## Your objective:
Leaving the pictures aside, transcribe every line below exactly.

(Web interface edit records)
++++
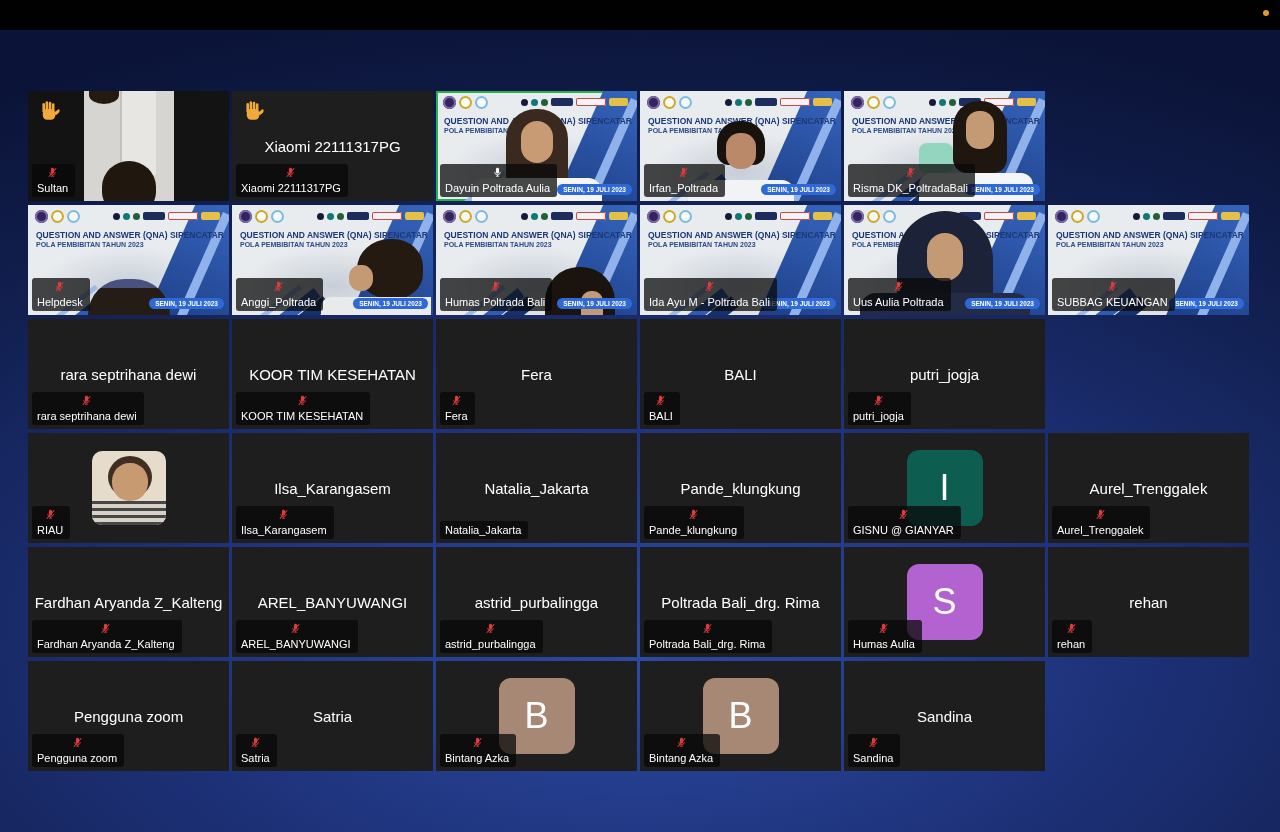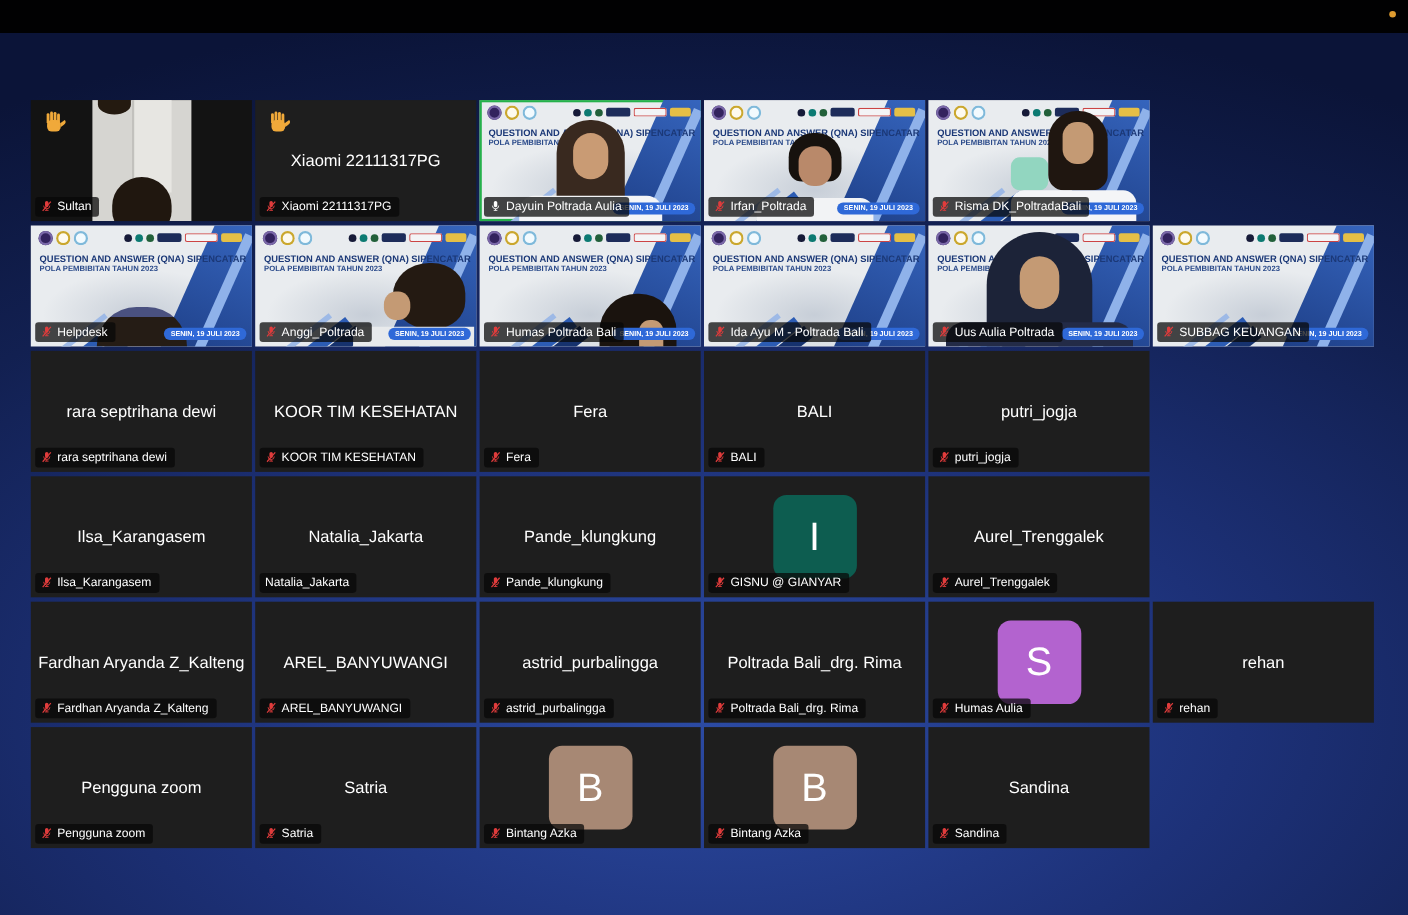--- a/index.html
+++ b/index.html
@@ -16,21 +16,21 @@
   .tile{ position:relative; width:201px; height:110px; background:#1e1e1e; overflow:hidden; flex:none; }
   .tile.banner{ background:#e9ecef; }
   .tile.video{ background:#131313; }
   .tile.active{ outline:2px solid #25b14b; outline-offset:-2px; }
 
   .center-name{ position:absolute; inset:0; display:flex; align-items:center; justify-content:center;
     color:#fff; font-size:15px; z-index:3; }
 
   .label{ position:absolute; left:4px; bottom:4px; display:flex; align-items:center; gap:4px;
     background:rgba(8,8,8,.74); border-radius:3px; padding:3px 7px 3px 5px; color:#fff; font-size:11px;
-    line-height:1.1; white-space:nowrap; z-index:6; }
+    line-height:1.1; white-space:nowrap; z-index:6;flex-direction:column; }
   .mic{ width:11px; height:11px; flex:none; }
   .mic.muted .mb{ fill:#e03c3c; } .mic.muted .ms{ stroke:#e03c3c; stroke-width:1.2; }
   .mic.muted .slash{ stroke:#e03c3c; stroke-width:1.6; }
   .mic.unmuted .mb{ fill:#fff; } .mic.unmuted .ms{ stroke:#fff; stroke-width:1.2; }
   .mic.unmuted .slash{ display:none; }
 
   .hand{ position:absolute; top:9px; left:10px; width:23px; height:23px; z-index:5; }
 
   .avatar{ position:absolute; left:50%; top:50%; transform:translate(-50%,-50%);
     border-radius:12px; display:flex; align-items:center; justify-content:center; color:#fff; z-index:3; }
@@ -535,20 +535,35 @@
                 <path class="mb" d="M8 1.2c1.3 0 2.3 1 2.3 2.3v3.6a2.3 2.3 0 0 1-4.6 0V3.5C5.7 2.2 6.7 1.2 8 1.2z"></path>
                 <path class="ms" fill="none" d="M3.9 7.2a4.1 4.1 0 0 0 8.2 0M8 11.3v2.1M5.6 13.4h4.8"></path>
                 <path class="slash" fill="none" d="M2.6 14.2 13.4 1.8"></path>
               </svg></span>
             <span>putri_jogja</span>
           </div>
         </div>
       </div>
       <div class="g-row">
         <div class="tile dark">
+          <div class="avatar photo">
+            <div class="b-hair"></div>
+            <div class="b-face"></div>
+            <div class="b-shirt"></div>
+          </div>
+          <div class="label">
+            <span class="mic muted"><svg viewBox="0 0 16 16">
+                <path class="mb" d="M8 1.2c1.3 0 2.3 1 2.3 2.3v3.6a2.3 2.3 0 0 1-4.6 0V3.5C5.7 2.2 6.7 1.2 8 1.2z"></path>
+                <path class="ms" fill="none" d="M3.9 7.2a4.1 4.1 0 0 0 8.2 0M8 11.3v2.1M5.6 13.4h4.8"></path>
+                <path class="slash" fill="none" d="M2.6 14.2 13.4 1.8"></path>
+              </svg></span>
+            <span>RIAU</span>
+          </div>
+        </div>
+        <div class="tile dark">
           <div class="center-name">Ilsa_Karangasem</div>
           <div class="label">
             <span class="mic muted"><svg viewBox="0 0 16 16">
                 <path class="mb" d="M8 1.2c1.3 0 2.3 1 2.3 2.3v3.6a2.3 2.3 0 0 1-4.6 0V3.5C5.7 2.2 6.7 1.2 8 1.2z"></path>
                 <path class="ms" fill="none" d="M3.9 7.2a4.1 4.1 0 0 0 8.2 0M8 11.3v2.1M5.6 13.4h4.8"></path>
                 <path class="slash" fill="none" d="M2.6 14.2 13.4 1.8"></path>
               </svg></span>
             <span>Ilsa_Karangasem</span>
           </div>
         </div>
++++
## Solution for this task:
--- a/index.html
+++ b/index.html
@@ -16,21 +16,21 @@
   .tile{ position:relative; width:201px; height:110px; background:#1e1e1e; overflow:hidden; flex:none; }
   .tile.banner{ background:#e9ecef; }
   .tile.video{ background:#131313; }
   .tile.active{ outline:2px solid #25b14b; outline-offset:-2px; }
 
   .center-name{ position:absolute; inset:0; display:flex; align-items:center; justify-content:center;
     color:#fff; font-size:15px; z-index:3; }
 
   .label{ position:absolute; left:4px; bottom:4px; display:flex; align-items:center; gap:4px;
     background:rgba(8,8,8,.74); border-radius:3px; padding:3px 7px 3px 5px; color:#fff; font-size:11px;
-    line-height:1.1; white-space:nowrap; z-index:6; }
+    line-height:1.1; white-space:nowrap; z-index:6;flex-direction:column; }
   .mic{ width:11px; height:11px; flex:none; }
   .mic.muted .mb{ fill:#e03c3c; } .mic.muted .ms{ stroke:#e03c3c; stroke-width:1.2; }
   .mic.muted .slash{ stroke:#e03c3c; stroke-width:1.6; }
   .mic.unmuted .mb{ fill:#fff; } .mic.unmuted .ms{ stroke:#fff; stroke-width:1.2; }
   .mic.unmuted .slash{ display:none; }
 
   .hand{ position:absolute; top:9px; left:10px; width:23px; height:23px; z-index:5; }
 
   .avatar{ position:absolute; left:50%; top:50%; transform:translate(-50%,-50%);
     border-radius:12px; display:flex; align-items:center; justify-content:center; color:#fff; z-index:3; }
@@ -535,20 +535,35 @@
                 <path class="mb" d="M8 1.2c1.3 0 2.3 1 2.3 2.3v3.6a2.3 2.3 0 0 1-4.6 0V3.5C5.7 2.2 6.7 1.2 8 1.2z"></path>
                 <path class="ms" fill="none" d="M3.9 7.2a4.1 4.1 0 0 0 8.2 0M8 11.3v2.1M5.6 13.4h4.8"></path>
                 <path class="slash" fill="none" d="M2.6 14.2 13.4 1.8"></path>
               </svg></span>
             <span>putri_jogja</span>
           </div>
         </div>
       </div>
       <div class="g-row">
         <div class="tile dark">
+          <div class="avatar photo">
+            <div class="b-hair"></div>
+            <div class="b-face"></div>
+            <div class="b-shirt"></div>
+          </div>
+          <div class="label">
+            <span class="mic muted"><svg viewBox="0 0 16 16">
+                <path class="mb" d="M8 1.2c1.3 0 2.3 1 2.3 2.3v3.6a2.3 2.3 0 0 1-4.6 0V3.5C5.7 2.2 6.7 1.2 8 1.2z"></path>
+                <path class="ms" fill="none" d="M3.9 7.2a4.1 4.1 0 0 0 8.2 0M8 11.3v2.1M5.6 13.4h4.8"></path>
+                <path class="slash" fill="none" d="M2.6 14.2 13.4 1.8"></path>
+              </svg></span>
+            <span>RIAU</span>
+          </div>
+        </div>
+        <div class="tile dark">
           <div class="center-name">Ilsa_Karangasem</div>
           <div class="label">
             <span class="mic muted"><svg viewBox="0 0 16 16">
                 <path class="mb" d="M8 1.2c1.3 0 2.3 1 2.3 2.3v3.6a2.3 2.3 0 0 1-4.6 0V3.5C5.7 2.2 6.7 1.2 8 1.2z"></path>
                 <path class="ms" fill="none" d="M3.9 7.2a4.1 4.1 0 0 0 8.2 0M8 11.3v2.1M5.6 13.4h4.8"></path>
                 <path class="slash" fill="none" d="M2.6 14.2 13.4 1.8"></path>
               </svg></span>
             <span>Ilsa_Karangasem</span>
           </div>
         </div>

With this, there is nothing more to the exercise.